A partir de este año las empresas tecnológicas comenzarán a redefinir la importancia del ancho de banda en su estrategia. En lugar de definir a las empresas como “PYME” o “gran empresa” en función del número de empleados que tienen o de sus ingresos, se empezarán a definir por su uso del ancho de banda.

Las empresas con gran consumo de ancho de banda están a la vanguardia de la transformación digital, tienen la nube implementada y a menudo son pioneras en su sector. Existen gigantes internacionales como AirBnB y Uber que ya son completamente dependientes de la nube. Pero además, cualquier empresa, por pequeña que sea, puede estar a la última de la tecnología. Por ejemplo, una pequeña empresa de ecommerce de menos de 10 empleados, necesita mover grandes cantidades de datos de vídeo, audio e imágenes, entre sus ordenadores de manera continua, por lo que lo habitual es que, aunque sean más pequeños, también se apoyen en la nube.

Existe una reorientación hacia el consumidor final y un aumento en el Big Data, lo que requiere de mayor ancho de banda.

La migración a la nube por parte de las empresas de todos los tipos y tamaños se acelerará exponencialmente. La sociedad se está acostumbrando a querer lo que quiere cuando quiere, y a menudo está dispuesto a pagar una prima para que las condiciones sean las que más les convienen. Sin embargo, estos costes más altos se pueden mitigar compartiendo o alquilando en lugar de poseerlo como la última moda de los servicios de economía colaborativa. Esto mismo está sucediendo en los servicios de red. El fenómeno de la nube se produjo como resultado de la nueva estrategia de las empresas de pasarse a un modelo de alquiler y de pago por uso de su infraestructura. Las empresas hoy en día tienen que centrarse en ofrecer un valor real al consumidor final y especializarse en ese valor, dejando que empresas especializadas se centren en la inteligencia de red.

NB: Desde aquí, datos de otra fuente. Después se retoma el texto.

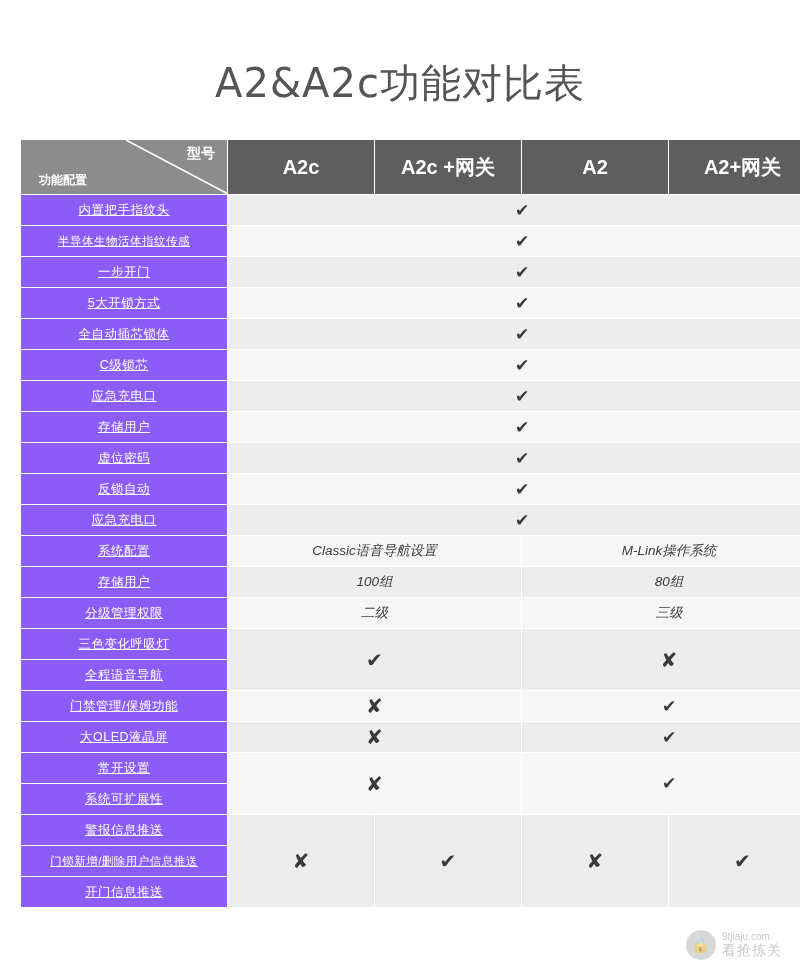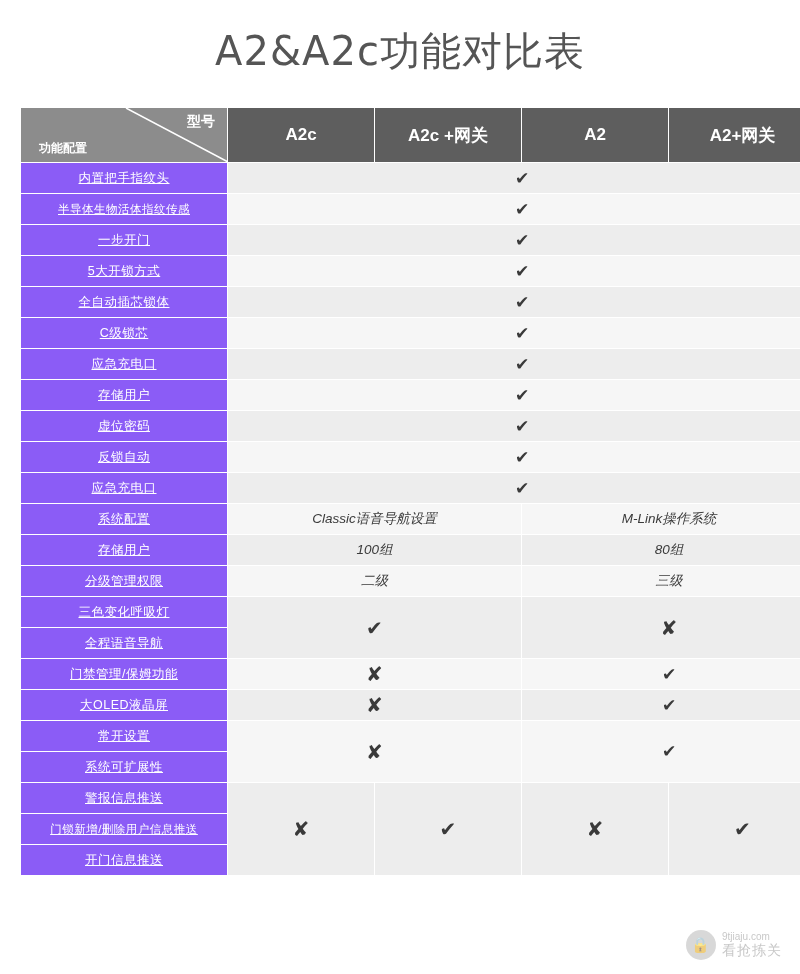"A2&A2c功能对比表" .title { padding-top: 24px -> 56px }
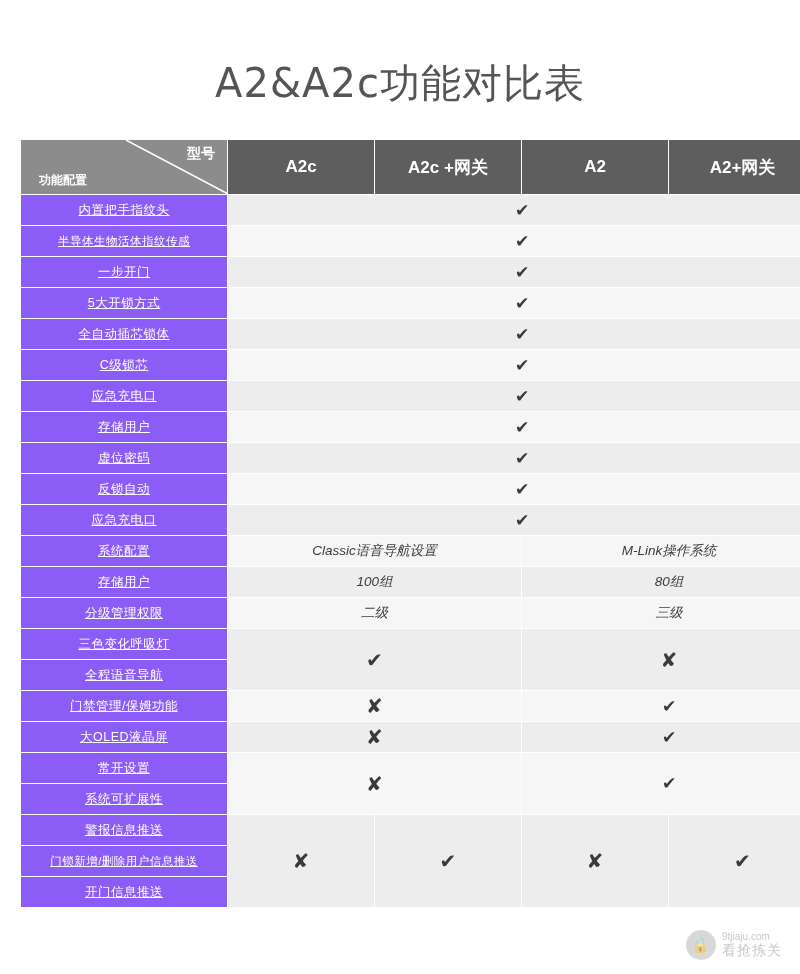"A2c" th.hdr-col { font-size: 17px -> 20px }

La estrategia girará en torno al mayor uso y demanda de las empresas por el ancho de banda

A medida que tecnologías como SDN (Software Defined Networking) y NFV (Network Functions Virtualisation) se vuelven más maduras y populares, los proveedores de red y las empresas dejarán de referirse a ellos de forma independiente y empezarán a hablar de “inteligencia de red” o “estrategia de red”. Para las empresas de hoy, muchas de las cuales se encuentran en plena transformación digital, el ancho de banda es un requisito fundamental, una mercancía esencial, y se encuentra en la misma categoría que el poder y el agua. En la economía de información masificada, el ancho de banda debe ser entregado donde es necesario y cuando se necesita en una infraestructura de alta calidad, constante y fiable.

Una red inteligente se convierte en un activo, con la capacidad de satisfacer las necesidades mixtas de los usuarios finales y los clientes, promoviendo la distribución y el consumo a demanda, a la persona adecuada en el momento adecuado, incluso anticipando los requisitos futuros.

Hoy en día somos capaces de crear inteligencia, alrededor y a través de la red, creando un servicio que es básicamente un “ancho de banda inteligente” para el usuario, pero que está habilitado para la gestión colectiva automatizada del operador habitual. Este es un recurso que permite a una organización proporcionar dinámicamente, o auto aprovisionarse, de acuerdo con los requerimientos de negocio en tiempo real, los cuales son cada vez más impulsados por las expectativas y demandas de los usuarios.

Tecnológicamente esta es una nueva era, ¿Estás preparado para entrar en ella?